THE INPUT:
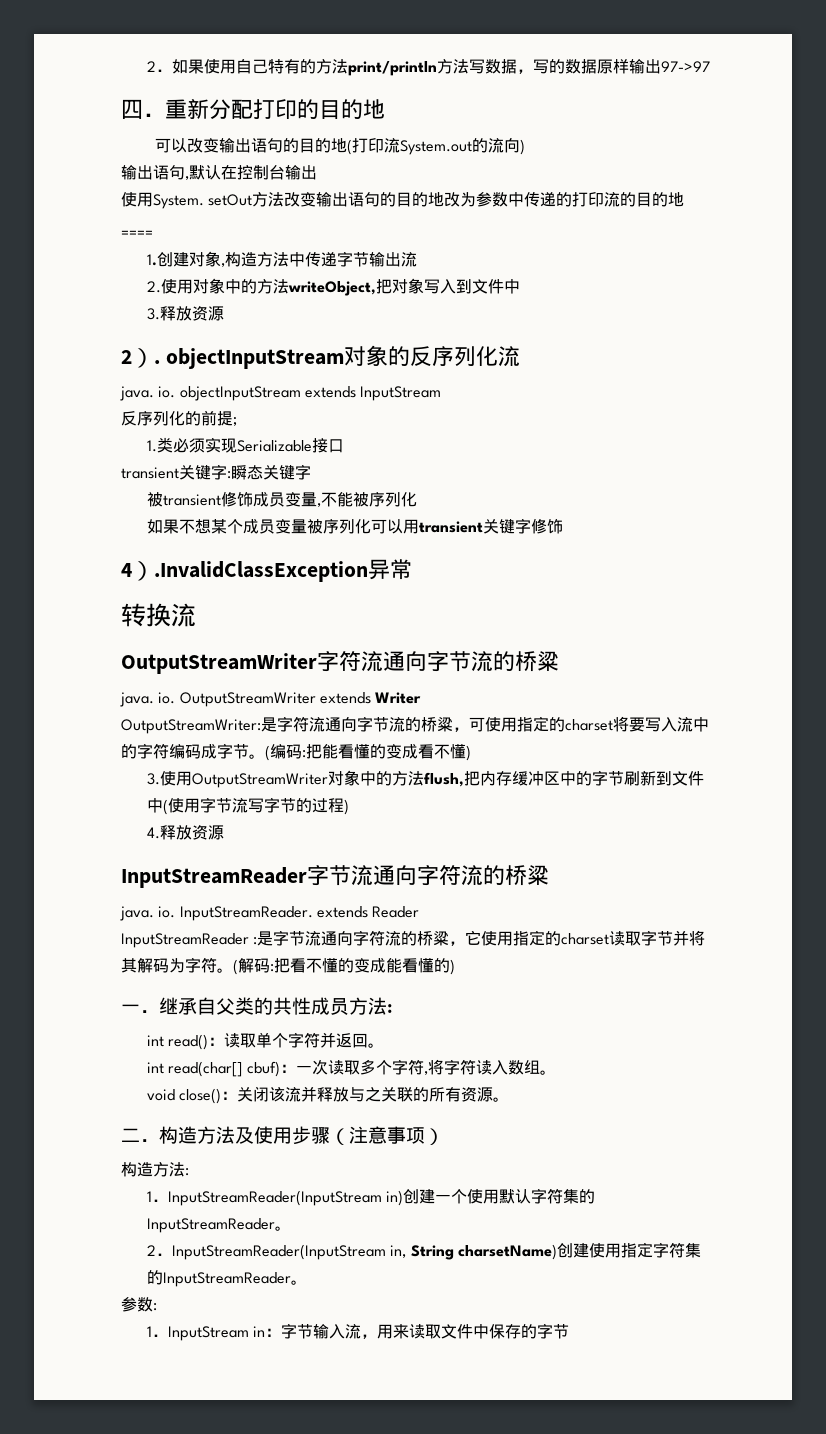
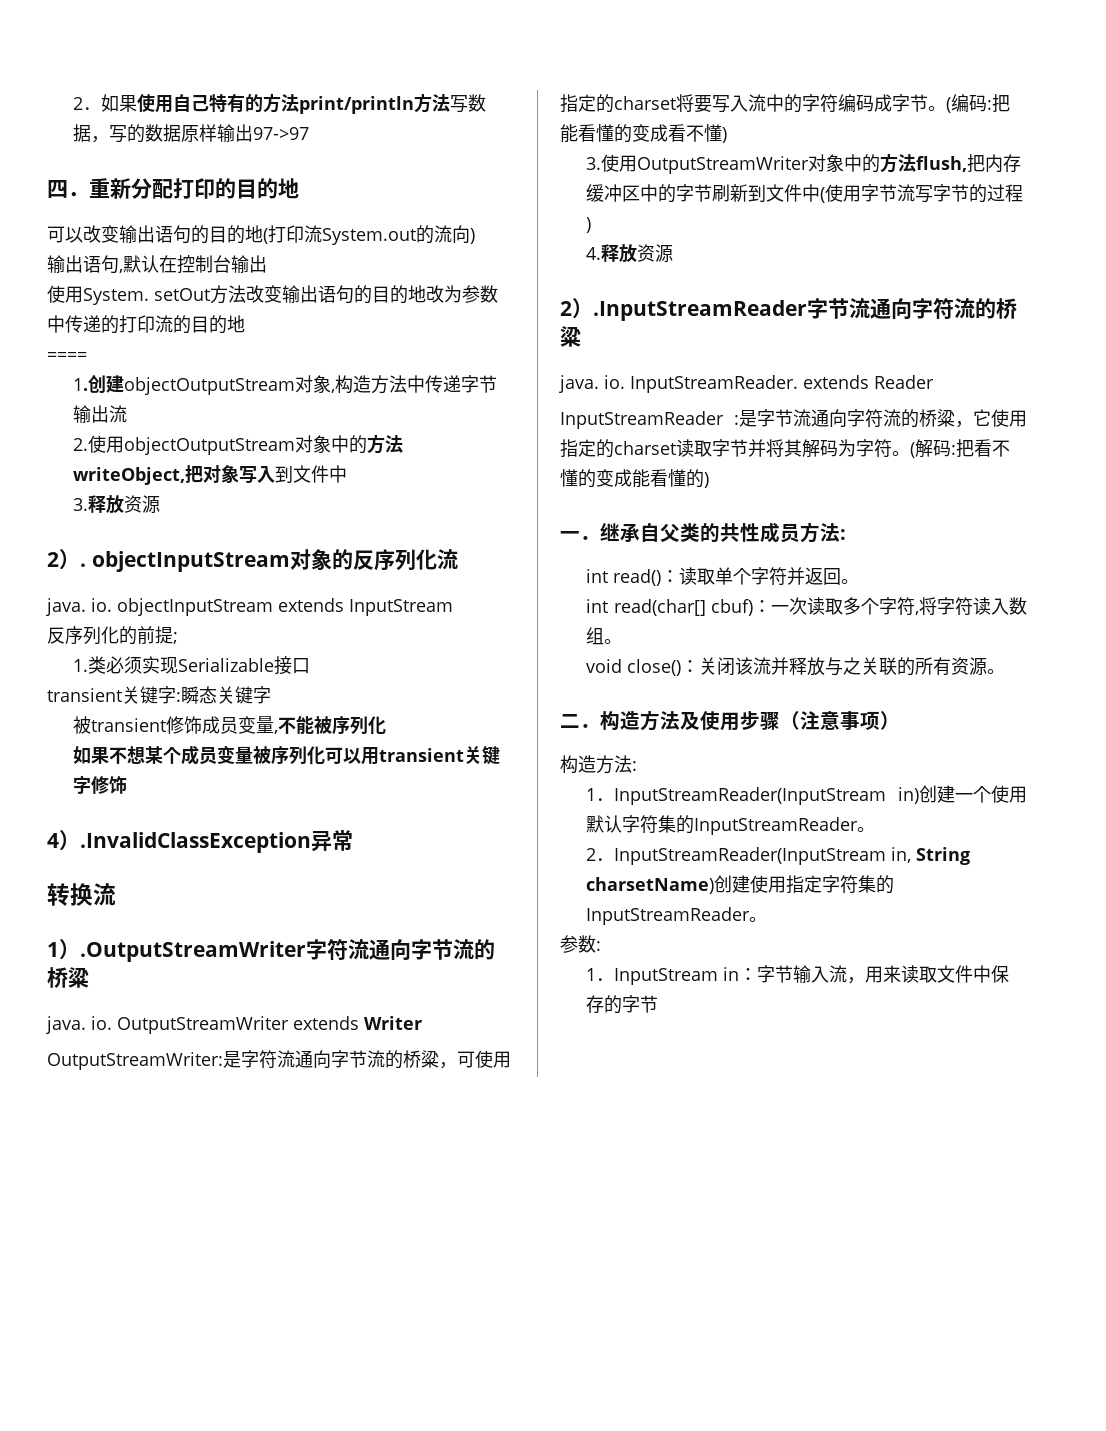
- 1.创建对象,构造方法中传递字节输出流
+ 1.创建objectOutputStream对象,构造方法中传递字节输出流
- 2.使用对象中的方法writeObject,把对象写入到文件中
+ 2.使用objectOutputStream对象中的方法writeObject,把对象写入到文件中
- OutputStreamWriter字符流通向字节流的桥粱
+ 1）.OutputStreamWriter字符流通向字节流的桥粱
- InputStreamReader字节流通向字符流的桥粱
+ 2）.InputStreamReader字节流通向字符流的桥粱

...

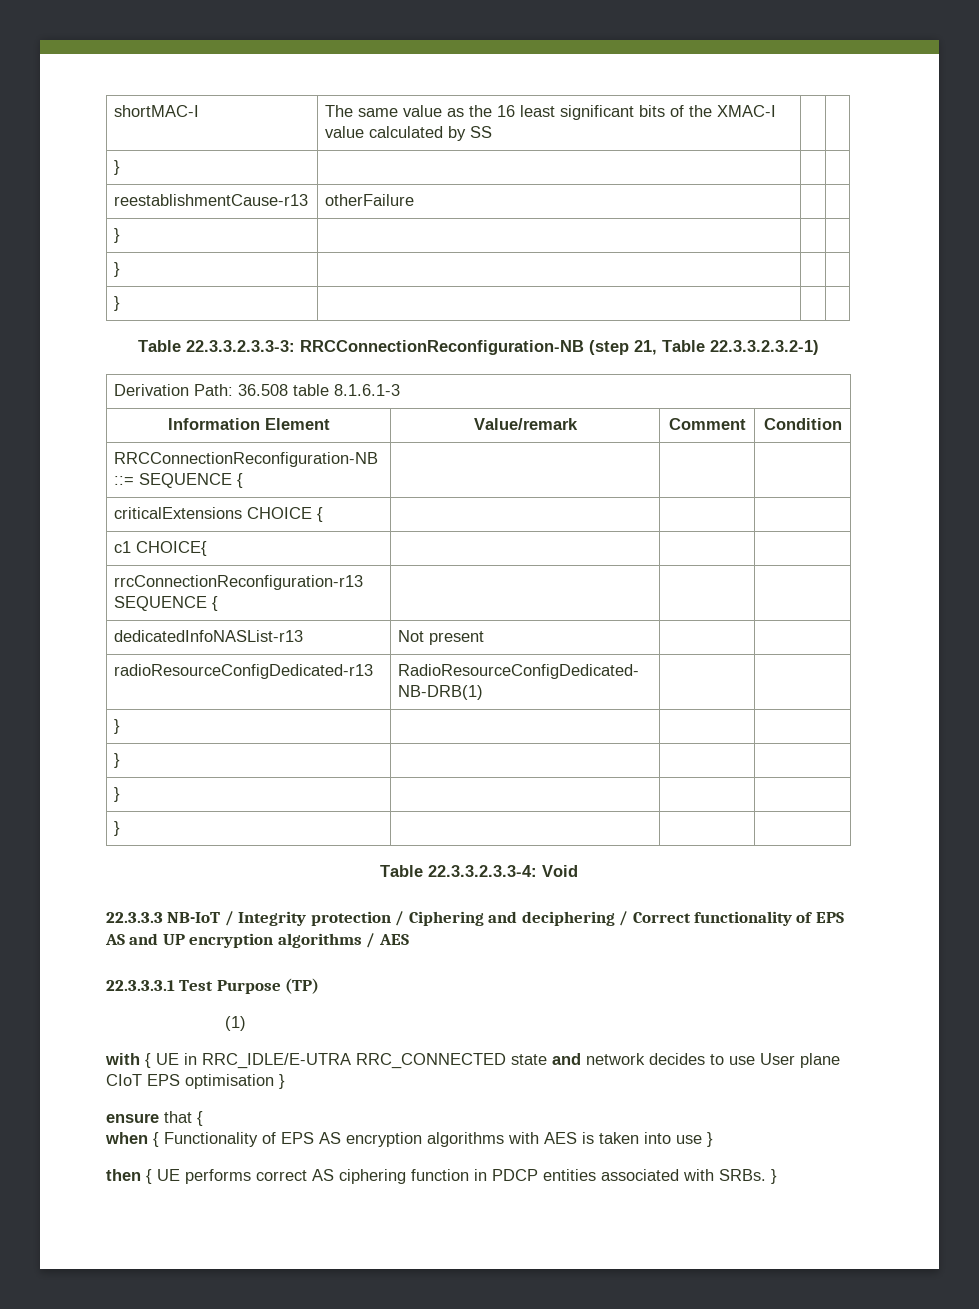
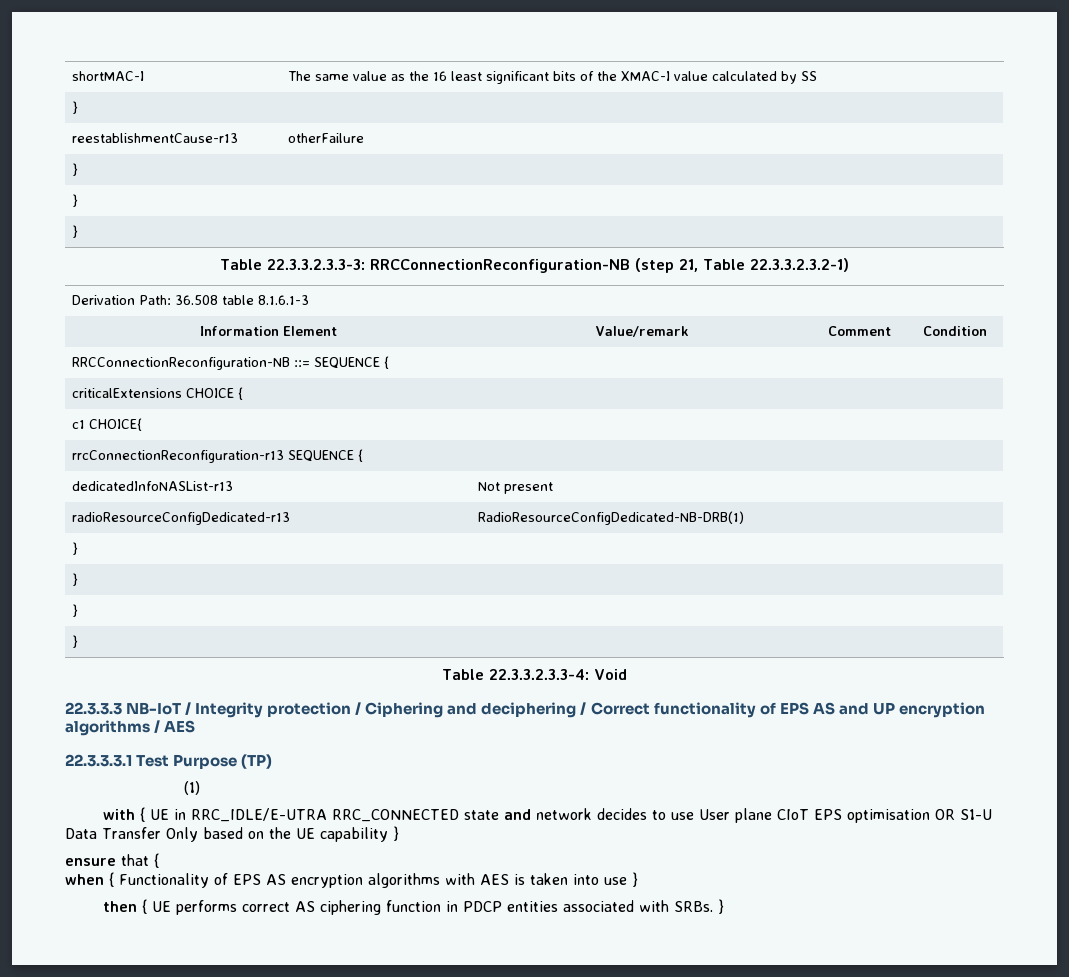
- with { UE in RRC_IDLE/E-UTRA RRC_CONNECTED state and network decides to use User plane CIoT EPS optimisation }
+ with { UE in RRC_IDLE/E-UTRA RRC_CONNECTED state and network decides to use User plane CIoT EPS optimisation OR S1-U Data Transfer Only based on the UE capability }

WORK INSTRUCTIONS:
Within the material above, transcribe exactly the lines that run from the line holding "- 1.创建对象,构造方法中传递字节输出流" through the line holding "- InputStreamReader字节流通向字符流的桥粱".

EXERCISE OUTPUT:
- 1.创建对象,构造方法中传递字节输出流
+ 1.创建objectOutputStream对象,构造方法中传递字节输出流
- 2.使用对象中的方法writeObject,把对象写入到文件中
+ 2.使用objectOutputStream对象中的方法writeObject,把对象写入到文件中
- OutputStreamWriter字符流通向字节流的桥粱
+ 1）.OutputStreamWriter字符流通向字节流的桥粱
- InputStreamReader字节流通向字符流的桥粱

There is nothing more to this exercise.